Update (April 2026):
Following the publication of The Real Deal article, JDSPulse’s position was partially reflected in the coverage. The outlet quoted JDSPulse describing itself as “an independent editorial platform that publishes materials based on documents, sources, and investigative analysis” and rejecting the characterization of its work as an “anonymous smear campaign.”
The Real Deal reported on April 21, 2026 that Michael Stern has petitioned the New York State Supreme Court to compel Meta, X, Google, Cloudflare, and Namecheap to disclose identifying information related to the JDSPulse website and associated social media accounts.
In that filing, JDSPulse is described as a “coordinated and sustained anonymous smear campaign.”
This characterization is both legally consequential and factually untested.
Notably, JDSPulse’s position was not reflected in the published coverage. At the time of the journalist’s outreach, less than a day remained before publication — a timeframe that did not allow for a meaningful or substantive response. The result is a one-sided narrative built primarily on the allegations of a litigant.
JDSPulse therefore considers it necessary to respond.
JDSPulse is not a single-author outlet, nor is it reducible to an “anonymous operator.” It is an independent editorial platform that publishes materials from multiple contributors, including documentary evidence, firsthand accounts, editorial analysis, and open letters from individuals with direct or indirect knowledge of projects, transactions, contractor relationships, financing arrangements, and investment activities associated with Michael Stern and JDS Development Group.
Its reporting addresses matters of clear public interest: the conduct of complex real estate projects, the allocation of risk, and the experiences of market participants.
The central issue, however, is not how JDSPulse is labeled, but what it has published.
To date, there has been no substantive, point-by-point rebuttal of the specific factual assertions contained in JDSPulse’s reporting. Instead, the chosen course of action has been to seek judicial mechanisms to identify those involved in producing or contributing to that reporting.
This distinction matters.
Legal efforts aimed at unmasking contributors do not, in themselves, establish falsity. They do not engage with the accuracy of the underlying materials. They do not answer the questions raised. Rather, they shift the terrain — from scrutiny of facts to scrutiny of identities.
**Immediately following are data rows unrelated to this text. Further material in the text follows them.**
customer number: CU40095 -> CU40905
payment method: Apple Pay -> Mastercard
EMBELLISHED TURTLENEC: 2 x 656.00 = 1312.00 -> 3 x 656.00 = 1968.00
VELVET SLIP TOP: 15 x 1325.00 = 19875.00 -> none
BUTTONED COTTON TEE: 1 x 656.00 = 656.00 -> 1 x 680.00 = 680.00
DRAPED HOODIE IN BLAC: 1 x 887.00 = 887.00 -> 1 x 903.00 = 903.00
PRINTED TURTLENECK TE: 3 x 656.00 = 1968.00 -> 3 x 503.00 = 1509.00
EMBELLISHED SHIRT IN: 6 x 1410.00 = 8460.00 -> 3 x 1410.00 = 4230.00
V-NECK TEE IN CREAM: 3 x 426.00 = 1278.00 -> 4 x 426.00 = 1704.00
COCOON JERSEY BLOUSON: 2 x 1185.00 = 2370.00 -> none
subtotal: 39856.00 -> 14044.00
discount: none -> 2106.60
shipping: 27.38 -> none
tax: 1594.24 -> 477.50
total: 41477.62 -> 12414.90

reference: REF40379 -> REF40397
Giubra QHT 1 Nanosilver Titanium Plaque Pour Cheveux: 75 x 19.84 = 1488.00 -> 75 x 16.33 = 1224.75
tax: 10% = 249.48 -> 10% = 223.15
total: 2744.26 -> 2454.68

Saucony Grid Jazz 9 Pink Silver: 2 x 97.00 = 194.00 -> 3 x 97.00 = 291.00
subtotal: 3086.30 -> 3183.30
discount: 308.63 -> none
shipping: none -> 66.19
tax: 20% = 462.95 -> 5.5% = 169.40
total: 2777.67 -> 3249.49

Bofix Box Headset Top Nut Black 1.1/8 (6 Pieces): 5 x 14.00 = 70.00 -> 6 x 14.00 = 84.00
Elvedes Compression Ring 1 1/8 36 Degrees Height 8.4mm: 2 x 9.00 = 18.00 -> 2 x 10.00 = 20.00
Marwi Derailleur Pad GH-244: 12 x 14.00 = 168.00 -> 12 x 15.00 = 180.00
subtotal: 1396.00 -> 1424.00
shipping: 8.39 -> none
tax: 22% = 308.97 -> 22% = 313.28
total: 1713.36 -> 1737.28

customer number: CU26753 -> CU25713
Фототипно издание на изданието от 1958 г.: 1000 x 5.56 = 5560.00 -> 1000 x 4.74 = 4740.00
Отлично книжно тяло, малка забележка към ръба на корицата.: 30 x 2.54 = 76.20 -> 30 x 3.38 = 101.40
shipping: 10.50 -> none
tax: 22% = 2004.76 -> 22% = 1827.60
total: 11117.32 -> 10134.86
Such a shift is not uncommon in disputes involving contested reporting, but it does not resolve the underlying issues.
It is also relevant that JDSPulse’s reporting has previously been referenced by industry media, including The Real Deal, as a source of information on certain projects. This underscores that the platform’s content has entered the broader informational ecosystem and has been treated, at least in part, as relevant to ongoing coverage.
Against that background, attempts to frame JDSPulse solely as a vehicle for anonymous disparagement are necessarily incomplete.
Requests for Identification
Following JDSPulse’s response to media inquiries, additional questions were raised regarding the identity of contributors, editorial structure, geographic location, and the origin of documents referenced in prior publications.
Such inquiries are standard in journalistic practice.
However, in the context of ongoing legal efforts aimed at identifying individuals associated with the platform, they also illustrate how the focus surrounding JDSPulse increasingly extends beyond the substance of published materials.
Rising Attention — and Access Attempts
At the same time, activity surrounding JDSPulse has not been limited to legal proceedings.
Since January 23, the platform has recorded 68,800 attempts to access administrative areas of the site, including repeated login attempts using standard credentials and non-existent accounts.

Such activity is consistent with automated scanning and credential probing commonly directed at publicly visible platforms. However, its scale and persistence point to sustained external interest.
Notably, spikes in this activity have coincided with periods of increased media attention referencing JDSPulse.
Facts or Identities
The convergence of legal action, public scrutiny, and increased technical probing points to a broader dynamic.
Yet the central question remains unchanged:
are the published materials accurate, and can they be refuted on their merits?
Efforts to identify contributors or access administrative systems do not, in themselves, answer that question. They do not constitute a rebuttal. They do not engage with the substance of the reporting.
They shift the focus.
Conclusion
The intersection of large-scale development, investor disputes, and public scrutiny is not unique.
But when legal pressure converges with attempts to identify contributors and increased technical interest in a platform, the distinction becomes critical:
between responding to facts —
and responding to those who bring them forward.
In such conditions, the boundary between legitimate inquiry and pressure to disclose sources becomes increasingly difficult to distinguish.
For observers, the distinction is clear. For the public, it is consequential.